"Ver bana."
Yeonjun Beomgyu'nun valizini aldı ve alt kata indirdi. Soobin onlara yardım ediyorken Taehyun kenarda durmuş, ikilinin toplanmasını izliyordu. Beomgyu her şeyi aldığından emin olunca odasından çıkıp alt kata indi. Yeonjun ceketini giymiş onu bekliyordu.
"Keşke kalsanız."
Soobin montunu giyen Beomgyu ve onu bekleyen Yeonjun'a bakarak konuştu ama gözleri en çok Yeonjun'un üstünde dolandı. Çok uzun olmasa bile birlikte olmaya alıştığından gitmelerini istemiyordu.
Beomgyu omuz silkti, ayakkabılarını giydiğinde tamamen hazırdı. Kenardan onları izleyen Taehyun kapıya doğru ilerledi ve bu süre zarfında gözlerini oğlandan hiç çekmedi.
"İsterseniz kalabilirsiniz."
Beomgyu siyah saçlının söylediğine karşılık gülümseyerek kafasını iki yana sallamıştı. "Bizim de bir hayatımız var, kalamayız."
Taehyun güzelce karşılayarak kafasını aşağı yukarı sallayınca Yeonjun kocaman gülümsemişti. "Sizinle takılmaz eğlenceliydi, arada buluşuruz."
Eve döneceği için mutlu mutlu konuşmuş, Soobin'in içten içe sarılmalarını dilediğini bilmeden el sallayarak Beomgyu'nun arabasına ilerlemişti.
Kızıl saçlı oğlan da arkadaşının arkasından gülüp Soobin'e sarıldı, Taehyun ise küçük bir el sallaması kazanmıştı ondan yalnızca. Hemen ardından hızlıca kendi arabasına bindi. Aynadan geride kalan ikiye bakarken iç çekti.
"Mutsuz musun?"
Arabayı çalıştırıp bahçeden çıkan oğlan Beomgyu'ya hitaben konuştu. Kızıl saçlı kafasını iki yana sallarken "Hayır, garip hissediyorum sadece." diyebildi.
Yeonjun onu anlayarak kafasını aşağı yukarı salladıktan hemen sonra radyoyu çalıştırdı. "Taehyun ile aranızda bir şey mi geçti dün gece?"
Bununla birlikte kafasını arabanın camına yasladı Beomgyu, konuştuklarını her şey tekrar gözlerinin önüne geldi.
"Benden hoşlanıyor musun?"
Taehyun gelen ani soruyla birlikte ne yapacağını şaşırmış, gözleri de kocaman olmuştu. Beomgyu parmağını oğlanın dudağından çekip hafifçe doğruldu. Cevabını hemen alamayacağını zaten biliyordu.
"Neden soruyorsun?" Dedi Taehyun şaşkınlığını attıktan hemen sonra. Beomgyu omuz silkti ve ortağının kucağından kalktı, siyah saçlının elleri boşluğu düştü.
"Bilmem, davranışların böyle hissettirdi." derken aslında kendi söylediklerine bile inanmıyordu oğlan.

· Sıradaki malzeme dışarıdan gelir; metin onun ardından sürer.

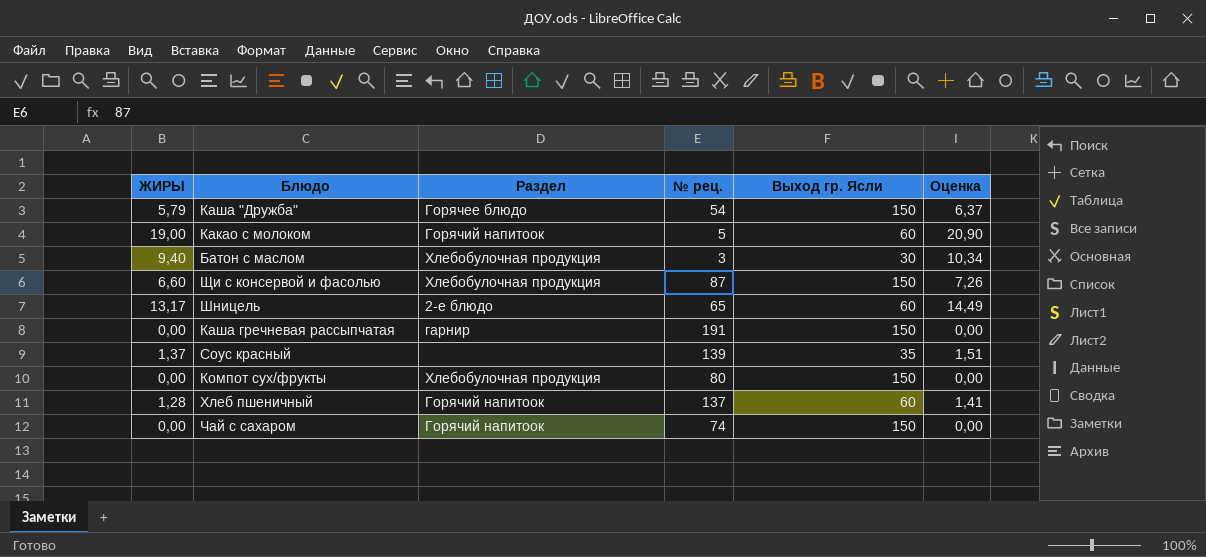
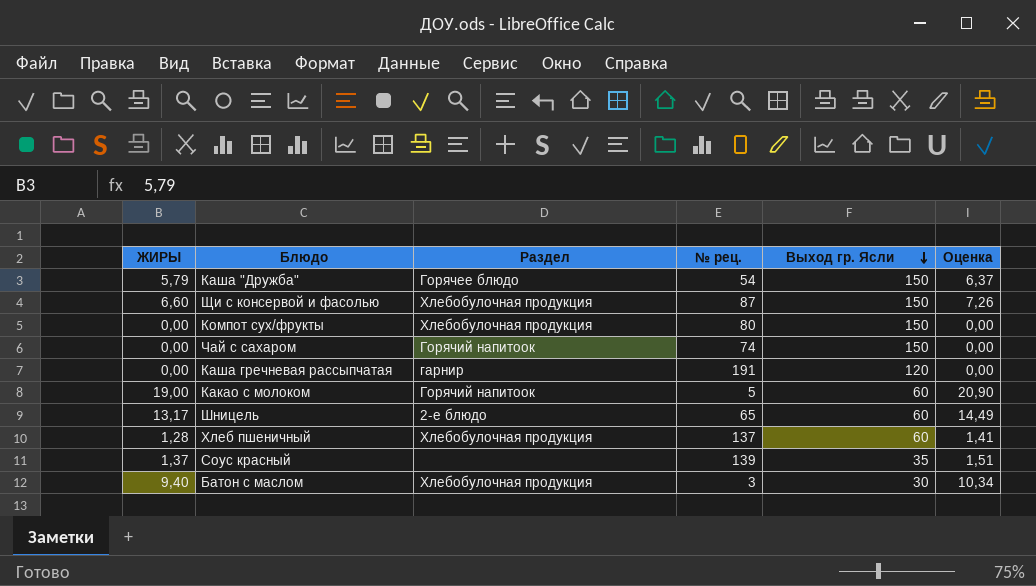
row order: none -> Выход гр. Ясли descending
Каша гречневая рассыпчатая | Выход гр. Ясли: 150 -> 120
Хлеб пшеничный | Раздел: Горячий напитоок -> Хлебобулочная продукция

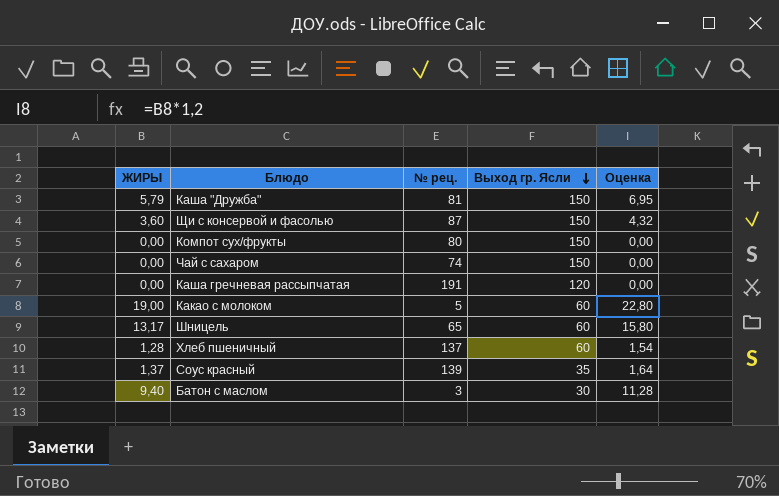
column Раздел | position: 3 -> none
column Оценка | formula: [ЖИРЫ] * 1,1 -> [ЖИРЫ] * 1,2
Каша "Дружба" | № рец.: 54 -> 81
Щи с консервой и фасолью | ЖИРЫ: 6,60 -> 3,60

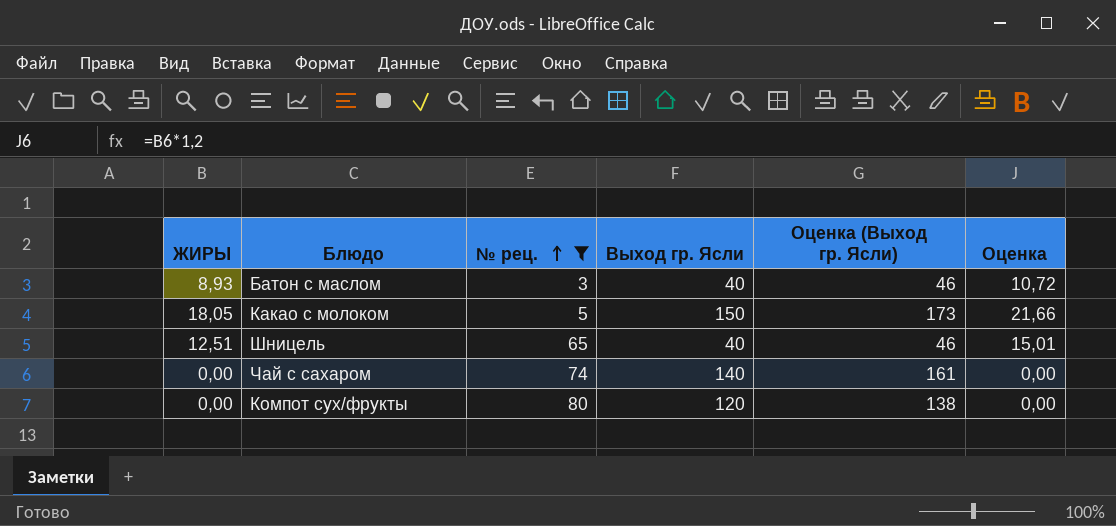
filter: none -> № рец. <= 80
row order: Выход гр. Ясли descending -> № рец. ascending
column Оценка (Выход гр. Ясли) | formula: none -> [Выход гр. Ясли] * 1,15
Батон с маслом | ЖИРЫ: 9,40 -> 8,93
Батон с маслом | Выход гр. Ясли: 30 -> 40
Батон с маслом | Оценка: 11,28 -> 10,72
Какао с молоком | ЖИРЫ: 19,00 -> 18,05
Какао с молоком | Выход гр. Ясли: 60 -> 150
Какао с молоком | Оценка: 22,80 -> 21,66
Шницель | ЖИРЫ: 13,17 -> 12,51
Шницель | Выход гр. Ясли: 60 -> 40
Шницель | Оценка: 15,80 -> 15,01
Чай с сахаром | Выход гр. Ясли: 150 -> 140
Компот сух/фрукты | Выход гр. Ясли: 150 -> 120

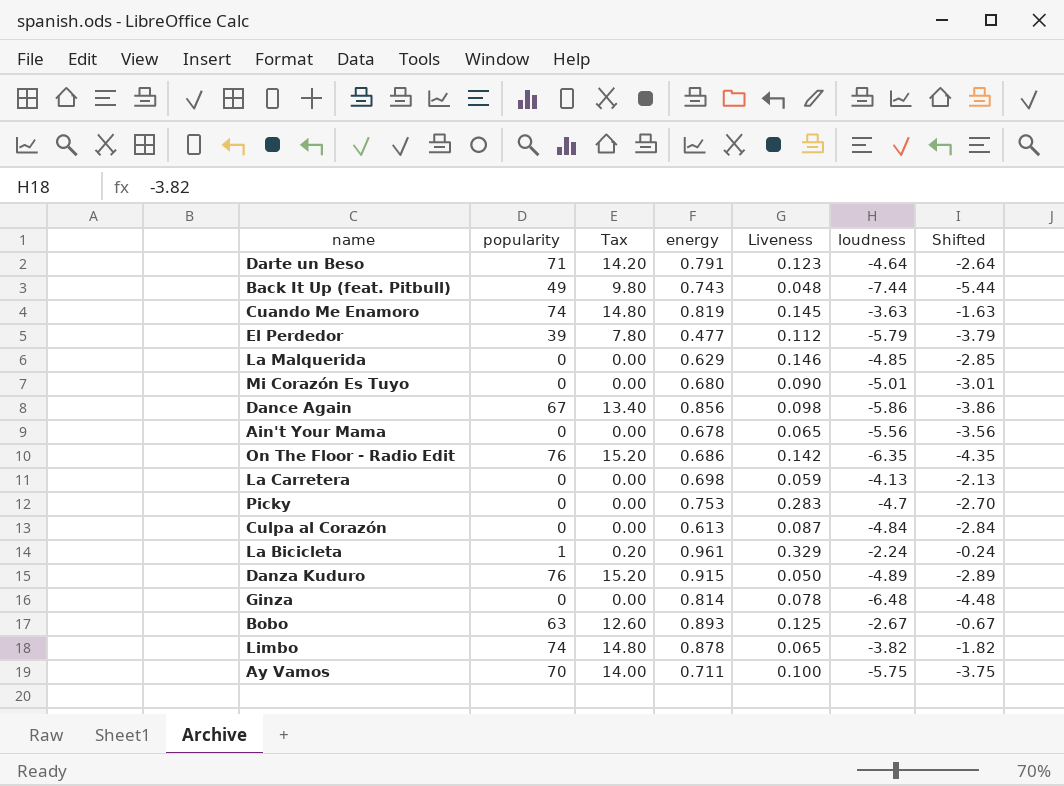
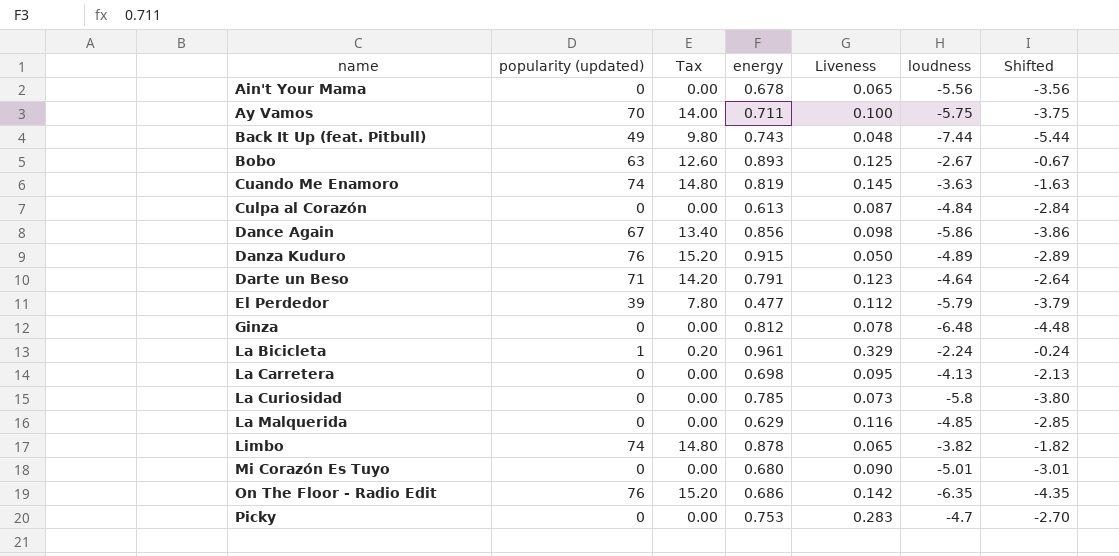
row order: none -> name ascending
column name: popularity -> popularity (updated)
Ginza | energy: 0.814 -> 0.812
La Carretera | Liveness: 0.059 -> 0.095
row La Curiosidad: none -> 0 | 0.00 | 0.785 | 0.073 | -5.8 | -3.80
La Malquerida | Liveness: 0.146 -> 0.116

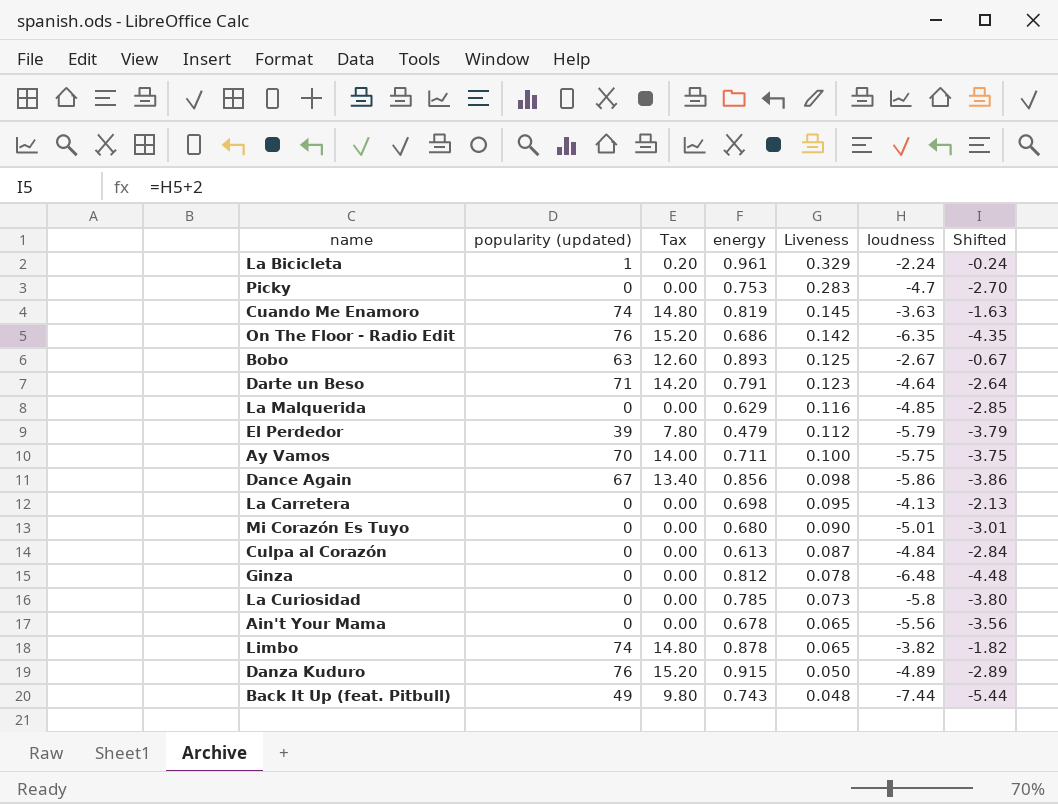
row order: name ascending -> Liveness descending
El Perdedor | energy: 0.477 -> 0.479

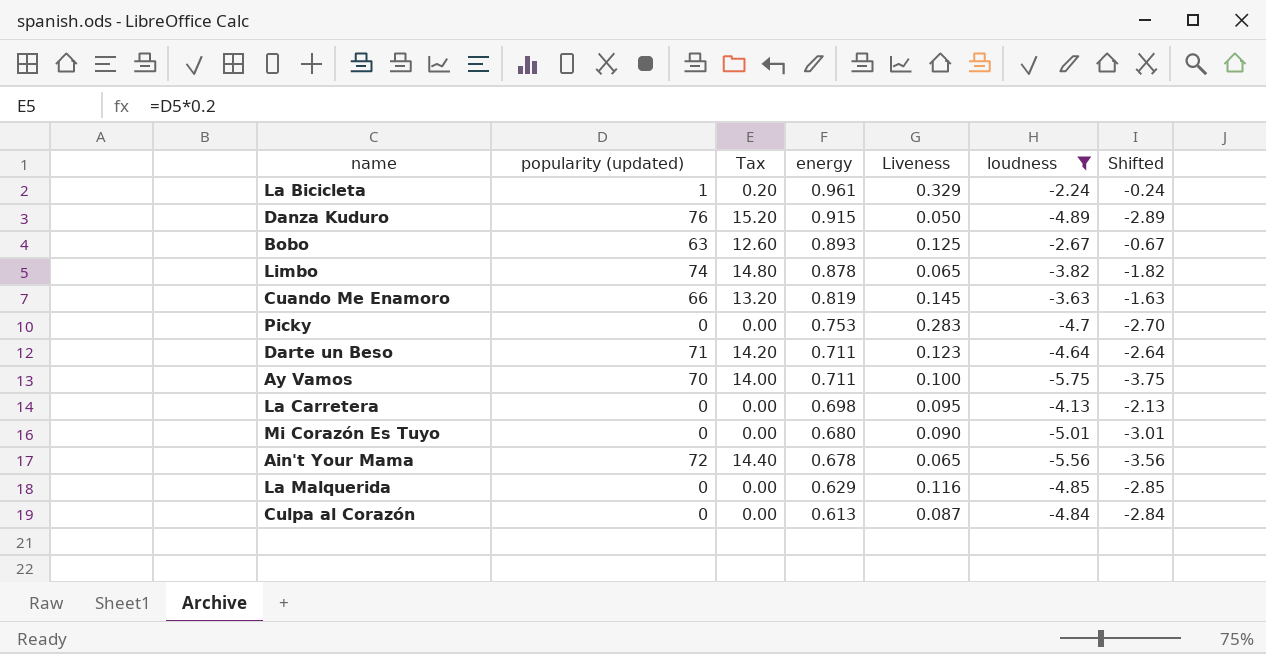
filter: none -> loudness >= -5.75
row order: Liveness descending -> energy descending
Cuando Me Enamoro | popularity (updated): 74 -> 66
Cuando Me Enamoro | Tax: 14.80 -> 13.20
Darte un Beso | energy: 0.791 -> 0.711
Ain't Your Mama | popularity (updated): 0 -> 72
Ain't Your Mama | Tax: 0.00 -> 14.40

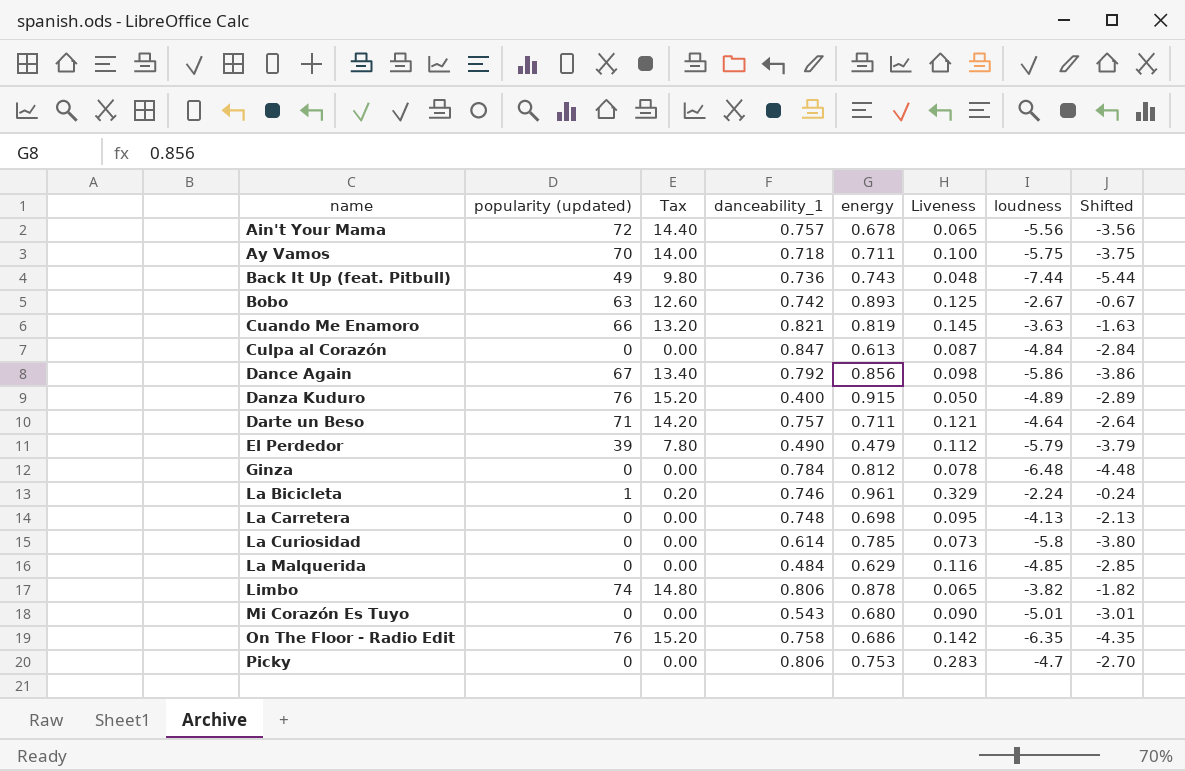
filter: loudness >= -5.75 -> none
row order: energy descending -> name ascending
column danceability_1 | position: none -> 4
Darte un Beso | Liveness: 0.123 -> 0.121

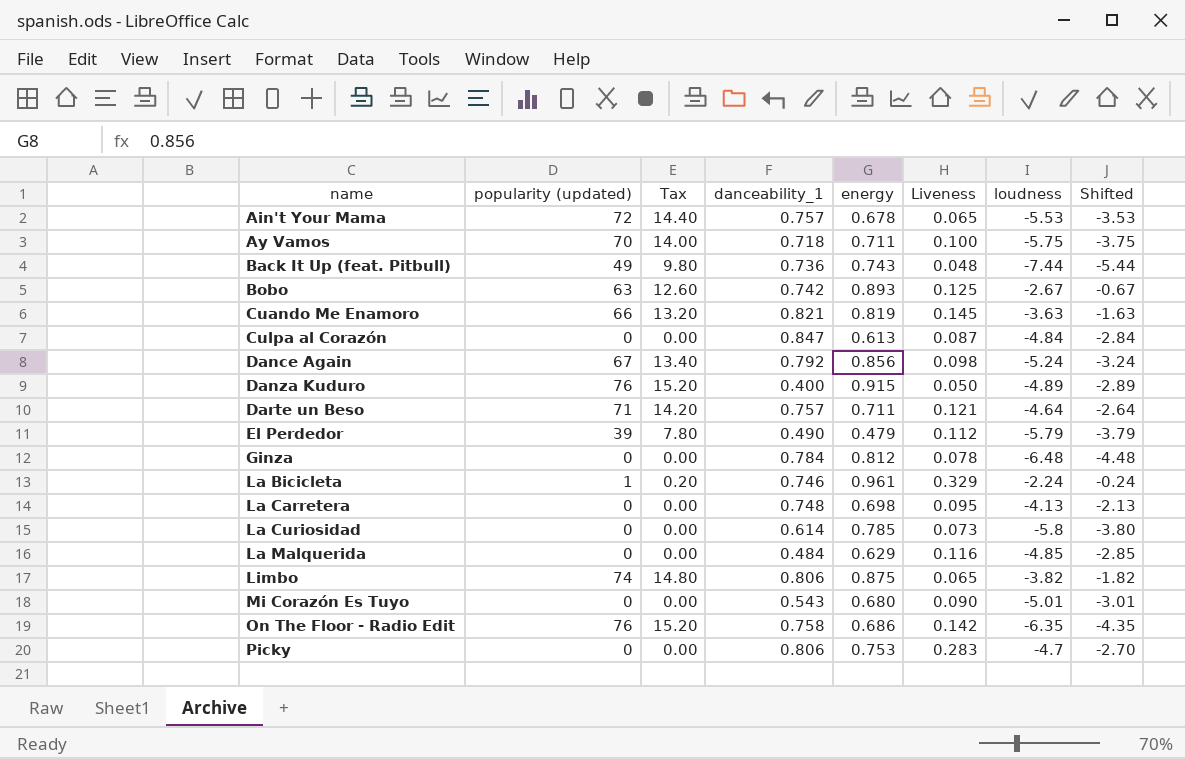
Ain't Your Mama | loudness: -5.56 -> -5.53
Ain't Your Mama | Shifted: -3.56 -> -3.53
Dance Again | loudness: -5.86 -> -5.24
Dance Again | Shifted: -3.86 -> -3.24
Limbo | energy: 0.878 -> 0.875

Sadece bir şeyleri çözmeye çalıştığından minik yalanlar söylüyordu.
Taehyun kaşlarını çatıp ayağa kalktı, komodinin üstündeki vazoyu inceleyen oğlanın arkasına geçip çenesini omzuna yasladığında Beomgyu irkildi. "Hoşlanan biri varsa eğer," diyerek yarım bıraktı cümlesini. Elini oğlanın beline sarıp parmaklarının karnının üstünde gezdirirken Beomgyu vazoyu dikkatlice yerine bırakıp "Hoşlanmıyorum." dedi kesin bir ifadeyle.
Bedenini Taehyun'a döndürüp yüz yüze gelmelerini sağladıktan sonra kollarını boynuna doladı.
"Ben yalnızca dokunuşlarını istiyorum. Anlaşma sona erdi, artık aramızın garip olacağı bir durumda da değiliz. O halde bana başka bahaneler sun Kang Taehyun."
Kafasını omzuna doğru eğip gülümseyince Taehyun bir saniyeliğine oğlanın dudaklarına baktı fakat kendini hemen frenledi. Kafasını usulca iki yana salladı.